ASSIGNED TASK: Omit every picture, and retype the lines that run from the beginning of the data below through the line containing "left: 482px ->", inclusive.

Front-end code edit data:
++++++++
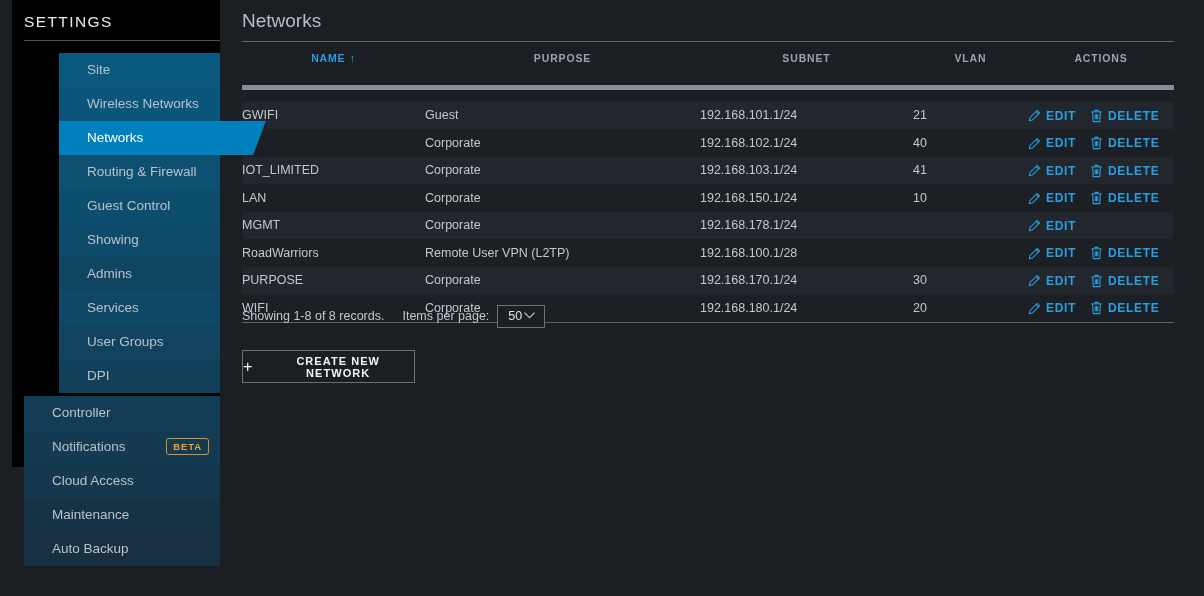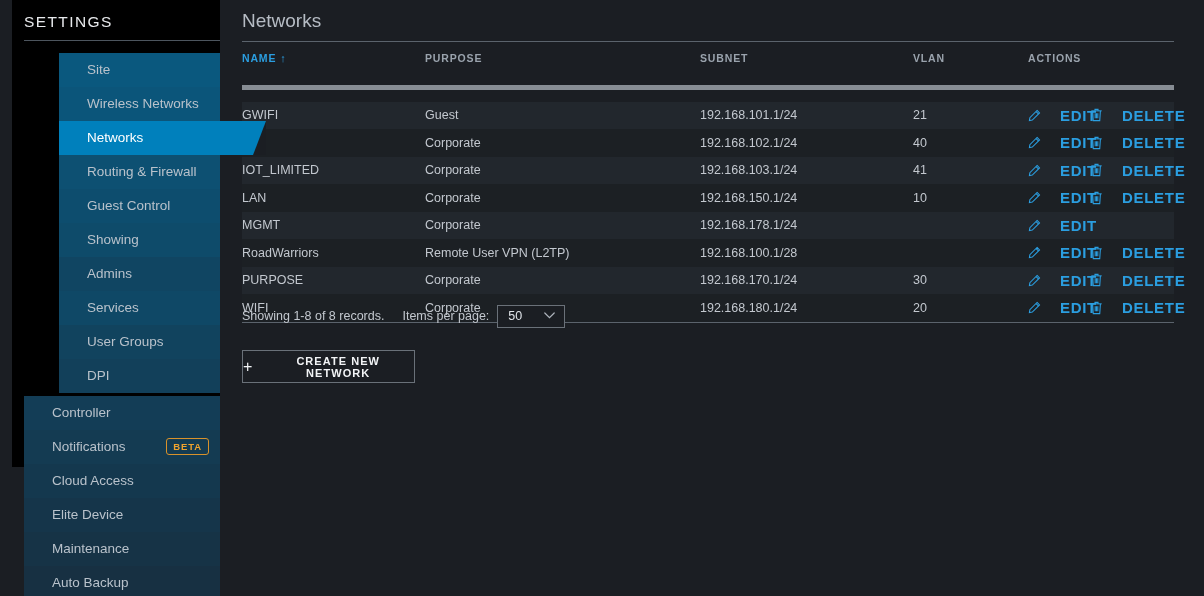"NAME ↑" table.nets th { text-align: left -> center }
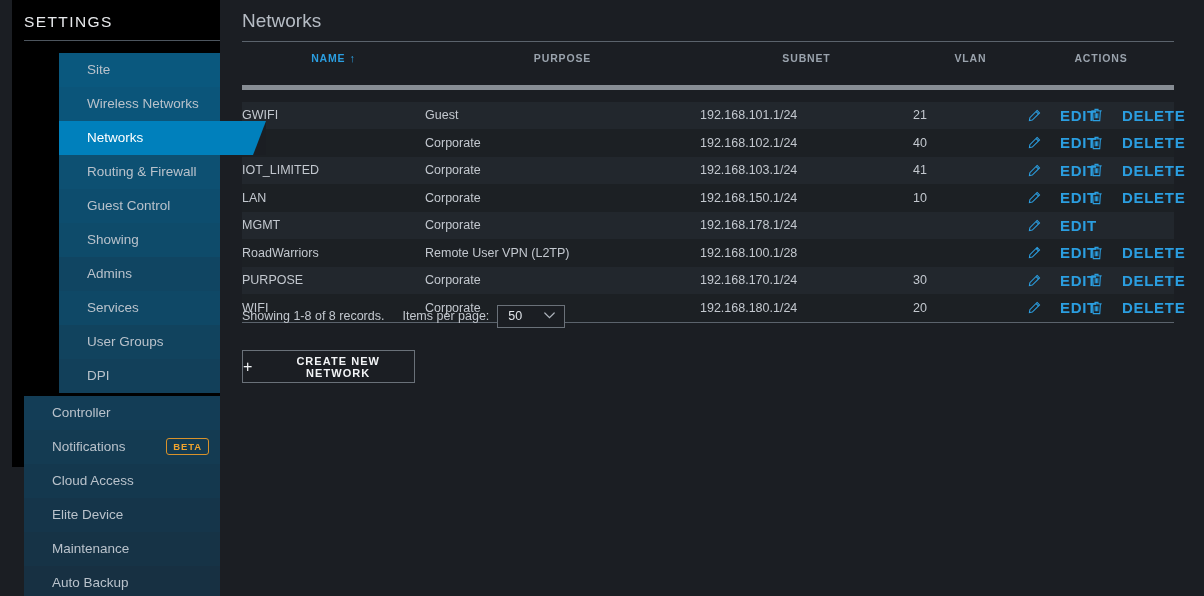"EDIT" .act { font-size: 15px -> 12px; gap: 19px -> 5px }
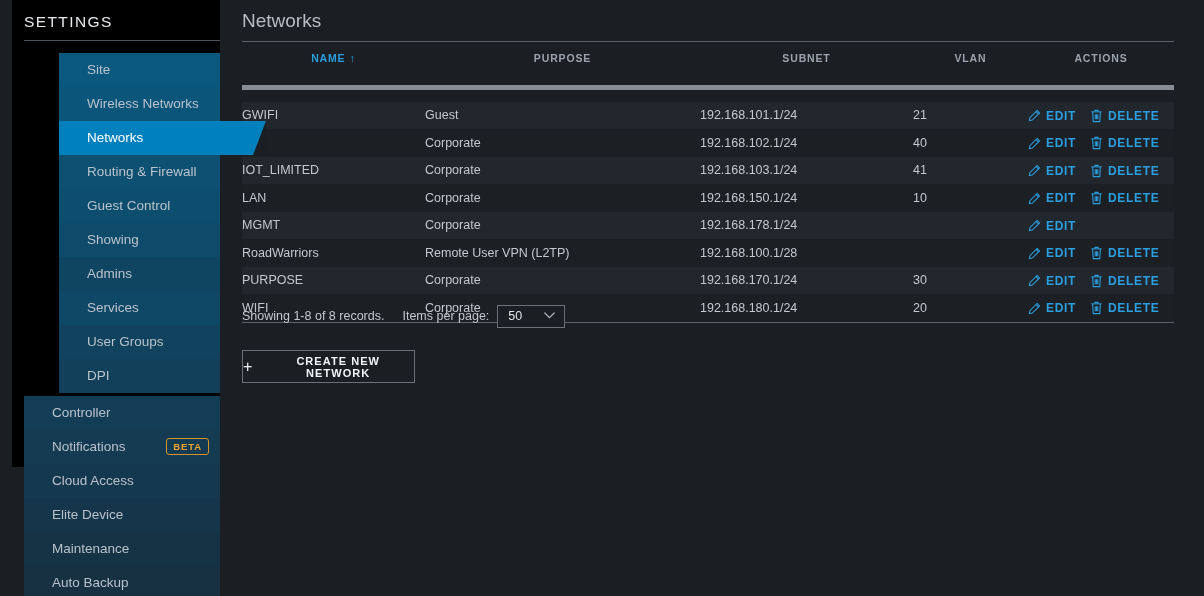"50" .select-box { width: 68px -> 48px }
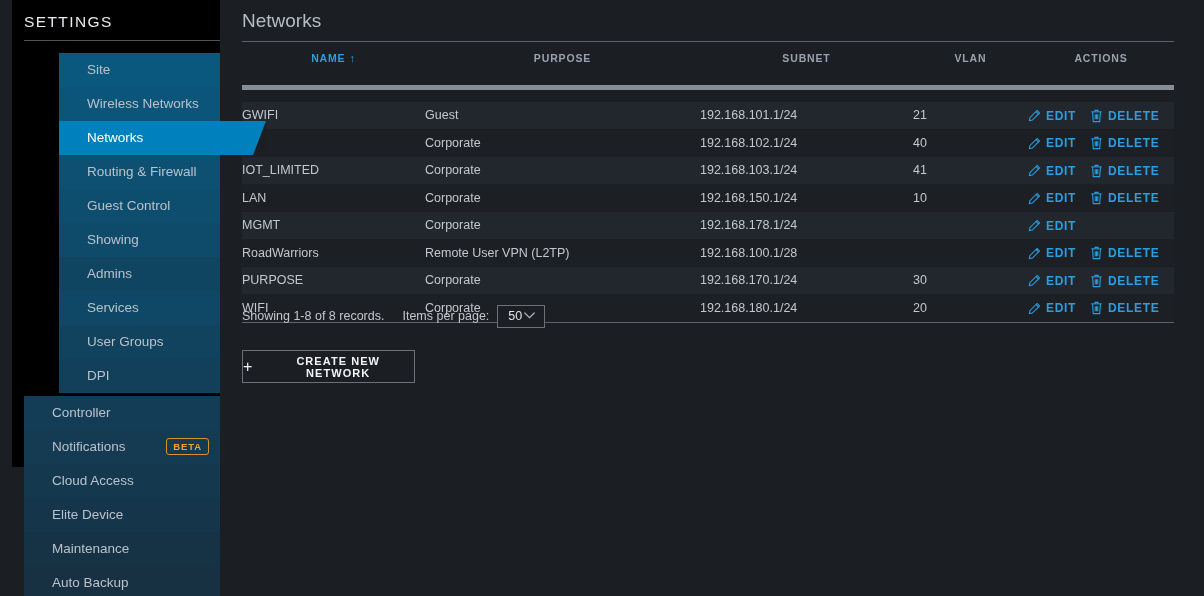"Elite Device" div.nav-item { html: <div><span>Elite Device</span></div> -> none }
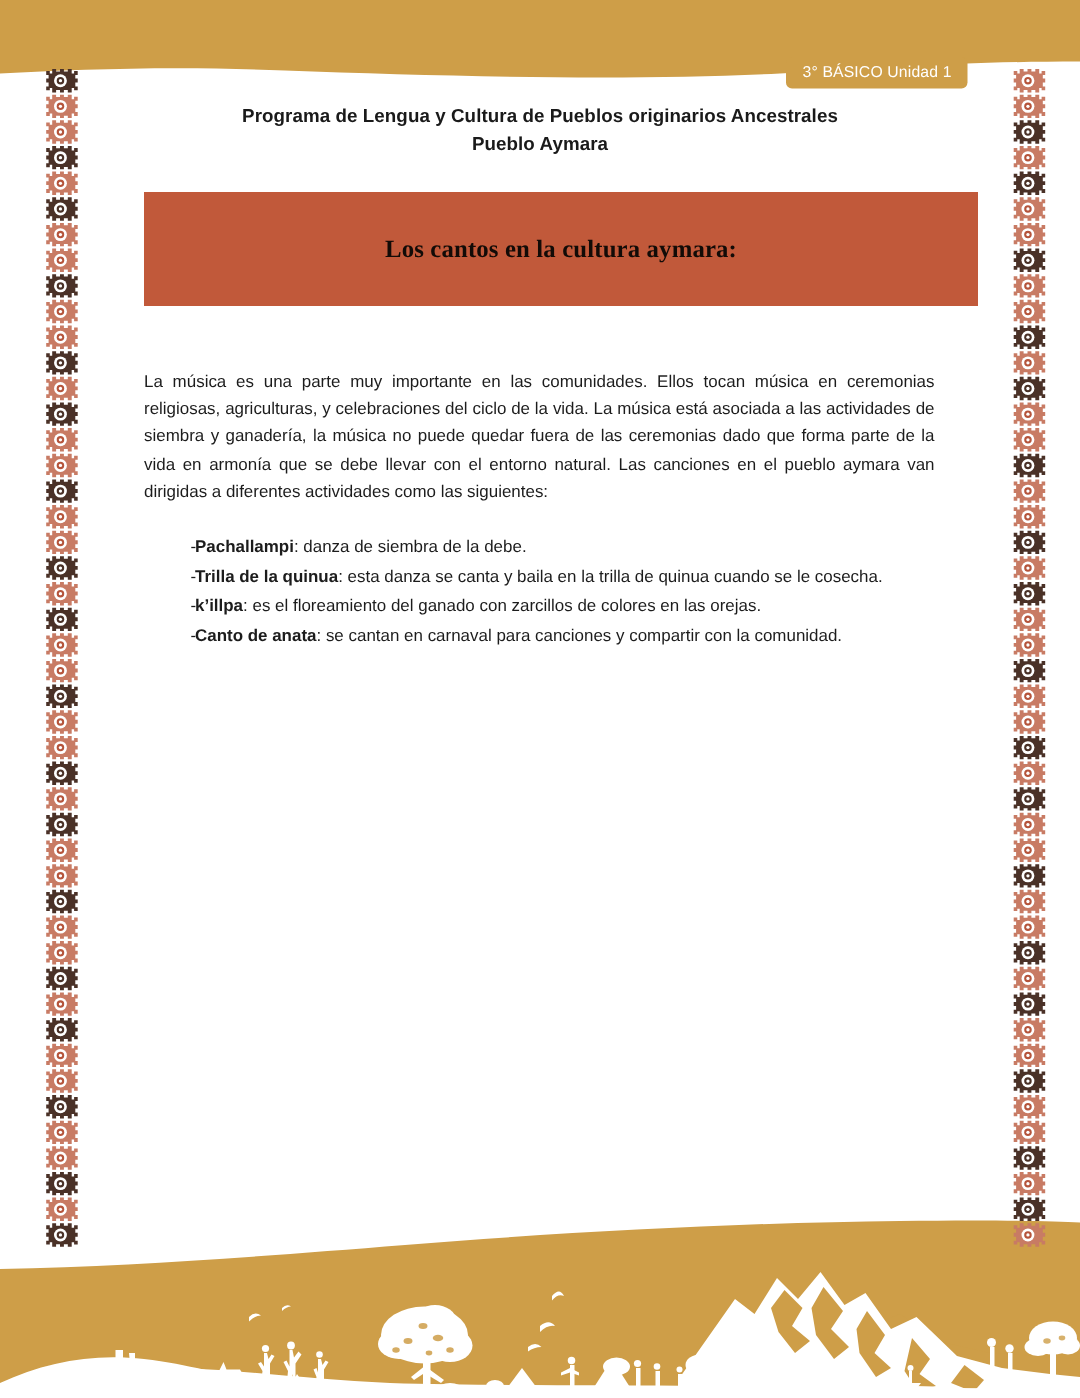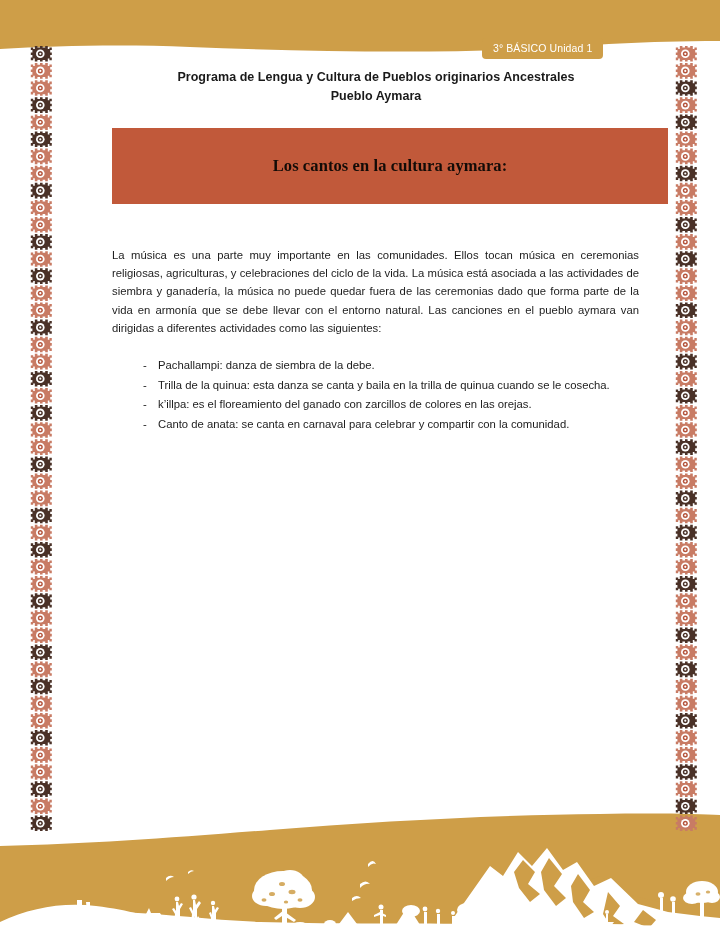"3° BÁSICO Unidad 1" .unit-badge { left: 482px -> 524px }
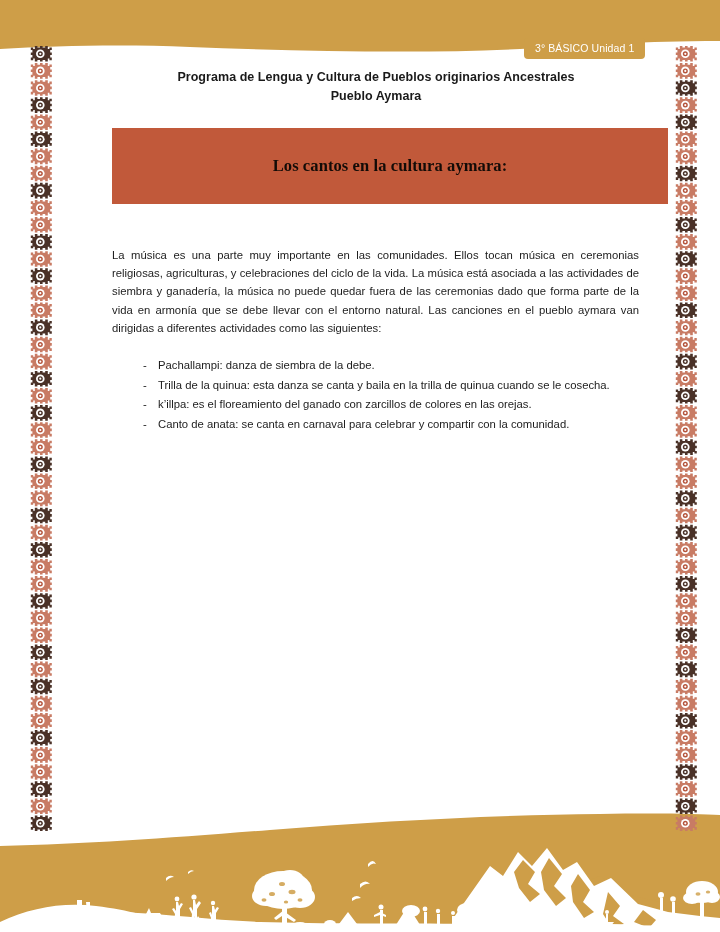"Programa de Lengua y Cultura" .content { left: 112px -> 96px }
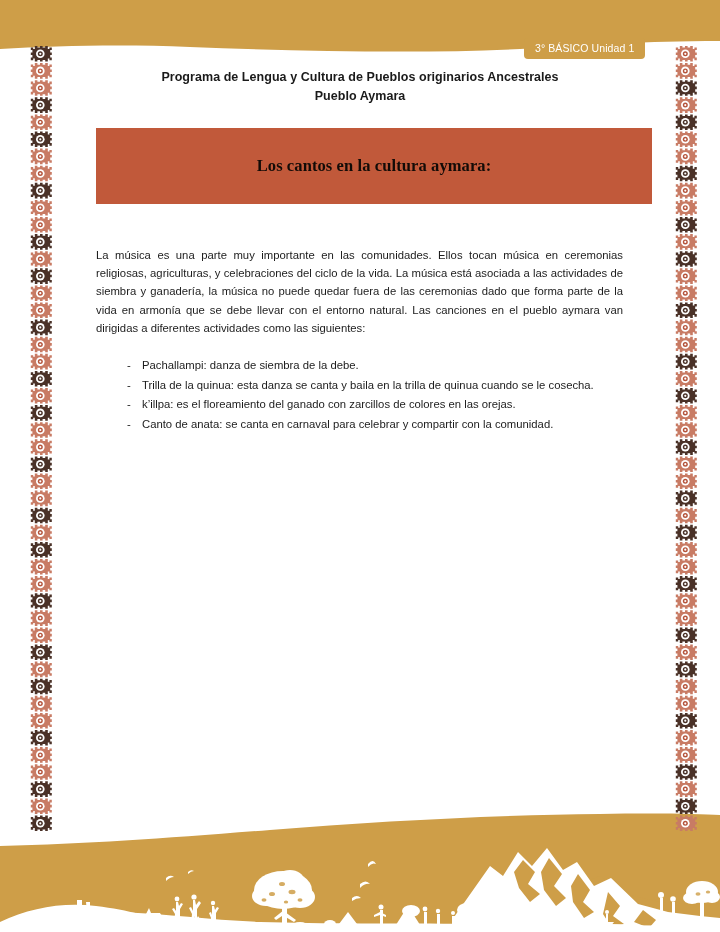"Pachallampi" .bullet-term { font-weight: normal -> bold; margin-left: 12px -> none }
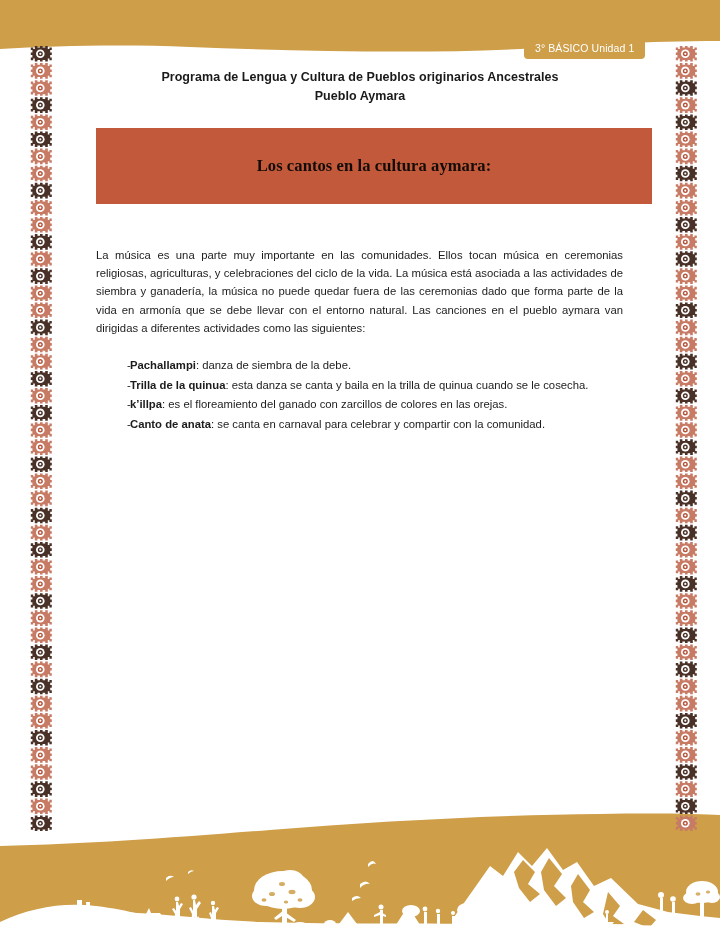": se canta en carnaval" span { text: canta en carnaval para celebrar -> cantan en carnaval para canciones }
++++++++
PROBLEM SOLUTION:
"NAME ↑" table.nets th { text-align: left -> center }
"EDIT" .act { font-size: 15px -> 12px; gap: 19px -> 5px }
"50" .select-box { width: 68px -> 48px }
"Elite Device" div.nav-item { html: <div><span>Elite Device</span></div> -> none }
"3° BÁSICO Unidad 1" .unit-badge { left: 482px -> 524px }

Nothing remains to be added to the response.